Dtype policy#

mlx-sparse enforces explicit dtype constraints on both the value arrays (data) and the index arrays (indices, indptr, row, col). Mixed dtypes between the sparse data and the dense operand are rejected at constructor time rather than silently promoted.

Value dtypes#

The following value dtypes are supported:

Dtype

Python name

Notes

float32

mx.float32

Fully supported on CPU and Metal GPU. The primary dtype.

float16

mx.float16

Supported on CPU and Metal GPU. CPU and GPU accumulate in float32 and cast back to float16 on output.

bfloat16

mx.bfloat16

Supported on CPU and Metal GPU. Same accumulation convention as float16.

complex64

mx.complex64

Supported on CPU and Metal GPU for forward operations and autodiff through sparse values and dense RHS operands.
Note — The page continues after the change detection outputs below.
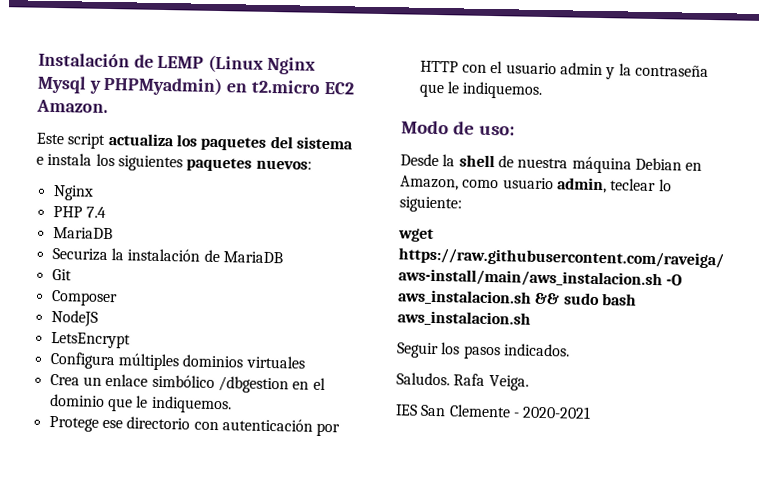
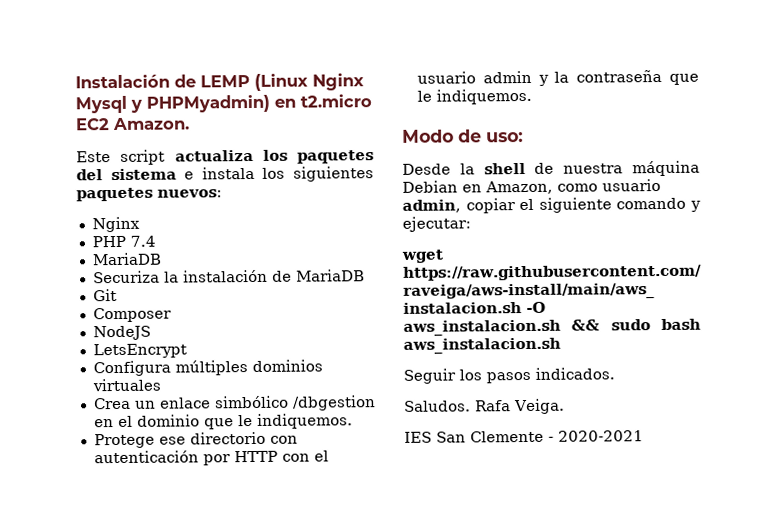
[610,178,672,192] [399,196,462,213] teclear lo siguiente: -> [465,197,701,214] [402,216,471,232] copiar el siguiente comando y ejecutar:

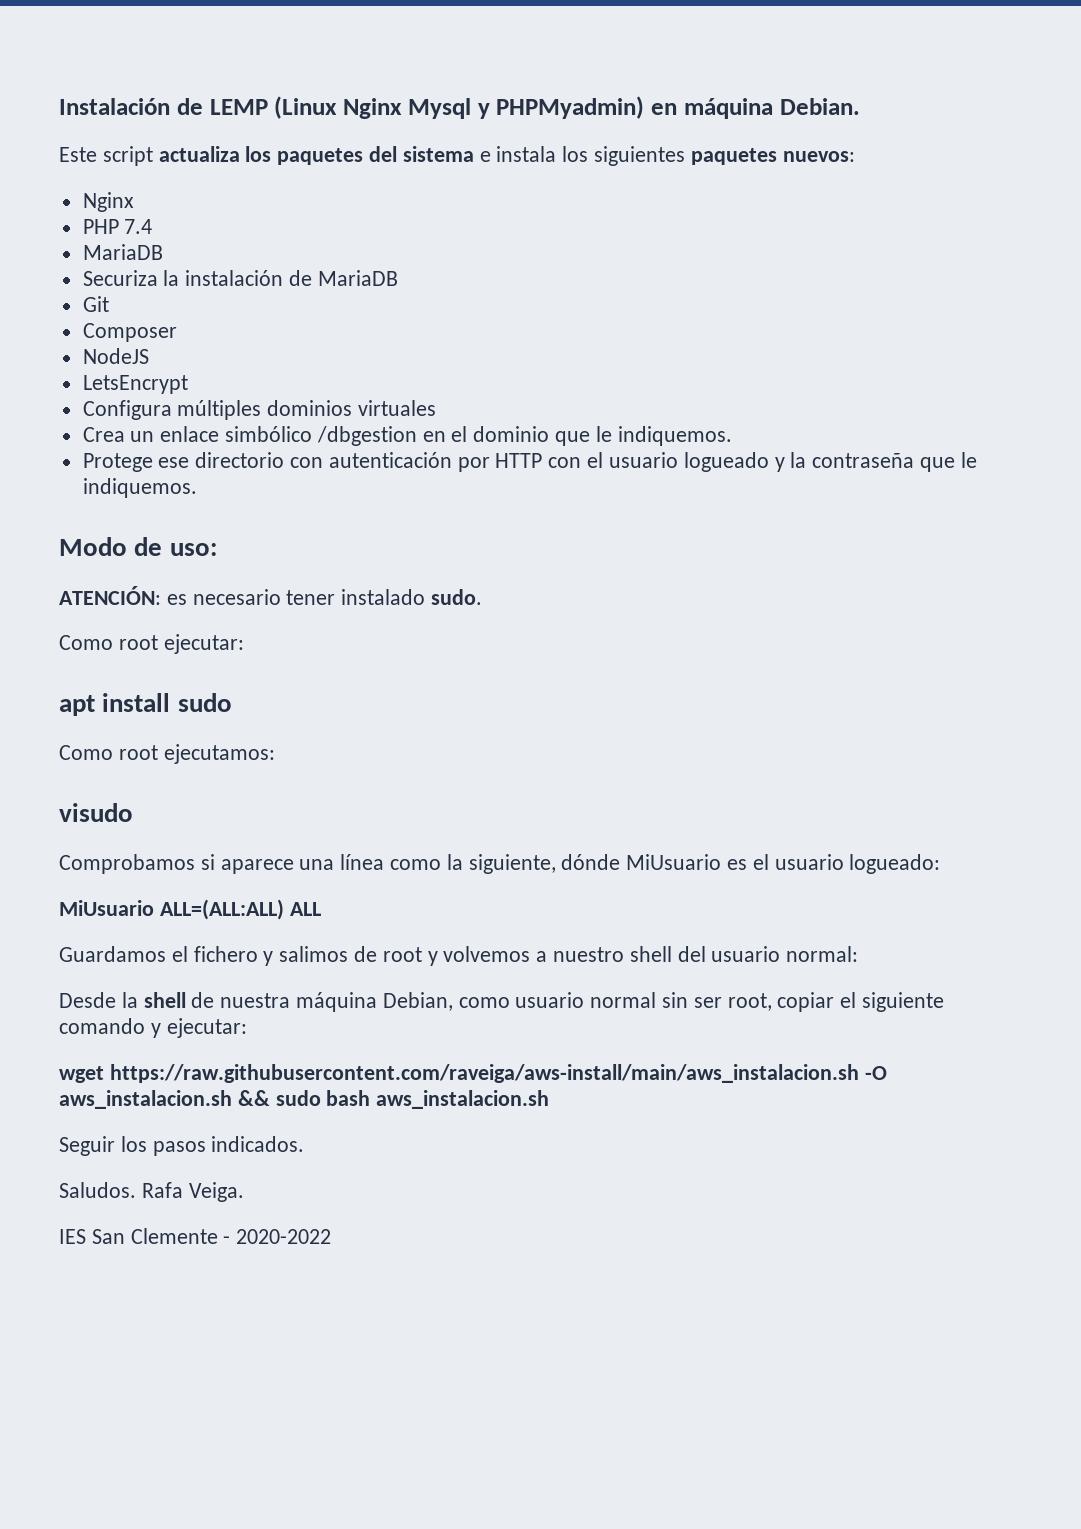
[300,94,372,108] [75,117,190,131] t2.micro EC2 Amazon. -> [683,98,860,119] máquina Debian.
[482,70,532,84] admin -> [683,452,769,472] logueado
(524, 137) none -> [59,586,483,605] [59,634,244,654] [59,693,232,716] [59,744,275,764] [59,803,133,822] [59,854,941,874] [59,899,321,920] [59,946,859,966] // ATENCIÓN: es necesario tener instalado sudo. // Como root ejecutar: // apt install sudo // Como root ejecutamos: // visudo // Comprobamos si aparece una línea como la siguiente, dónde MiUsuario es el usuario logueado: // MiUsuario ALL=(ALL:ALL) ALL // Guardamos el fichero y salimos de root y volvemos a nuestro shell del usuario normal:
[402,179,661,195] [402,199,461,213] Debian en Amazon, como usuario admin, -> [382,992,772,1011] Debian, como usuario normal sin ser root,
[558,430,644,442] 2020-2021 -> [236,1229,332,1244] 2020-2022

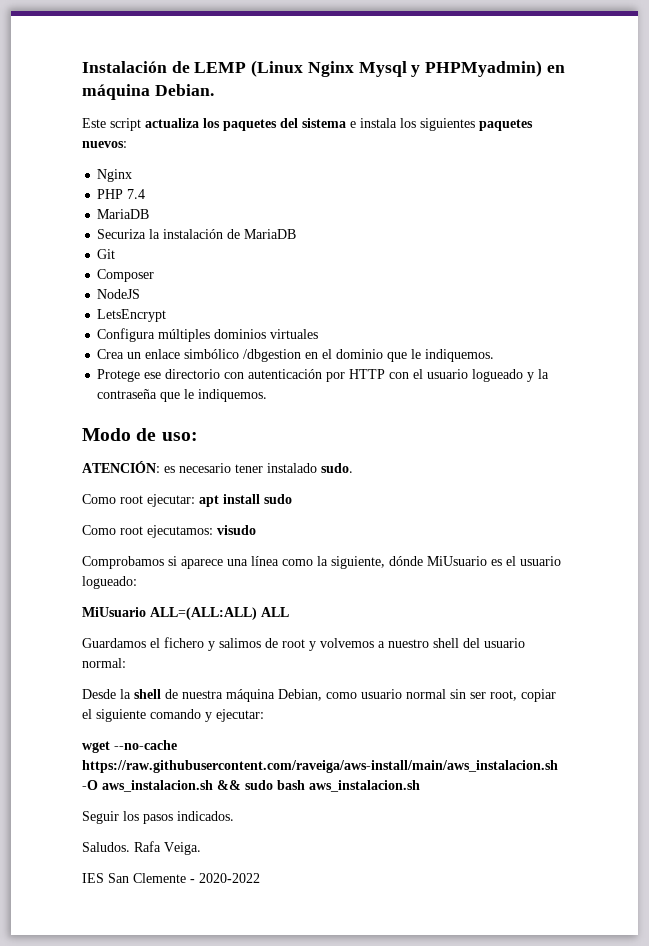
(244, 644) // -> (195, 500) none
(275, 754) // -> (213, 531) none
(104, 1074) none -> [114,740,177,750] --no-cache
Integer (int32, int64), boolean, and float64 are not supported.

Index dtypes#

Dtype

Notes

int32

Default. All CPU and Metal kernels support it. Sufficient for matrices up to roughly 2 billion non-zeros, which covers all practical Apple Silicon workloads.

int64

Supported on CPU and Metal GPU. Use for matrices that exceed the int32 range.

``indices`` and ``indptr`` must share the same dtype in a CSRArray. Similarly, row and col must share the same dtype in a COOArray. Mismatched index dtypes are caught at metadata validation time.

Mixed dtype rejection#

The Python constructors and native C++ validation both check that data.dtype matches the dense operand’s dtype for all operation calls. There is no implicit promotion:

import mlx.core as mx
import mlx_sparse as ms

A = ms.coo_array(
    (mx.array([1.0], dtype=mx.float32), (mx.array([0], dtype=mx.int32), mx.array([0], dtype=mx.int32))),
    shape=(1, 1),
).tocsr()

x_fp16 = mx.array([1.0], dtype=mx.float16)
A @ x_fp16  # TypeError: csr_matvec requires sparse data and RHS to have
            # the same dtype, got float32 and float16.

To use a different dtype, convert before constructing:

A_fp16 = ms.csr_array(
    (A.data.astype(mx.float16), A.indices, A.indptr),
    shape=A.shape,
)
y = A_fp16 @ x_fp16

Accumulation policy#

For float16 and bfloat16, both CPU and Metal GPU backends use a float32 accumulator to reduce rounding error during the inner-product loop, then cast back to the storage dtype on output. Staged Metal trace reductions also store intermediate float32 partials for these dtypes before the final cast, so large traces do not introduce an extra low-precision partial-sum boundary.

For complex64, both real and imaginary components accumulate in complex64 (i.e. float32 component precision). There is no upcasting to complex128.

For float32, accumulation is in float32 throughout.

Metal dtype coverage#

Every Metal GPU kernel is compiled for all four value dtypes (float32, float16, bfloat16, complex64) and both index dtypes (int32, int64). The kernels with Metal implementations are:

  • csr_matvec

  • csr_matmul

  • coo_matvec / coo_matmul and batched variants

  • csc_matvec / csc_matmul and batched variants

  • coo_tocsr

  • coo_tocsc

  • csr_todense

  • csc_todense

  • csr_sort_indices

  • csc_sort_indices

  • csr_transpose

  • sparse reductions, including row/column sums, row/column norms, diagonal, and trace for COO, CSR, and CSC

Dynamic-output helpers such as canonicalize(), fromdense(), and CSR @ CSR synchronize to host because their output sizes depend on values. These are host-side assembly operations and are not Metal kernels.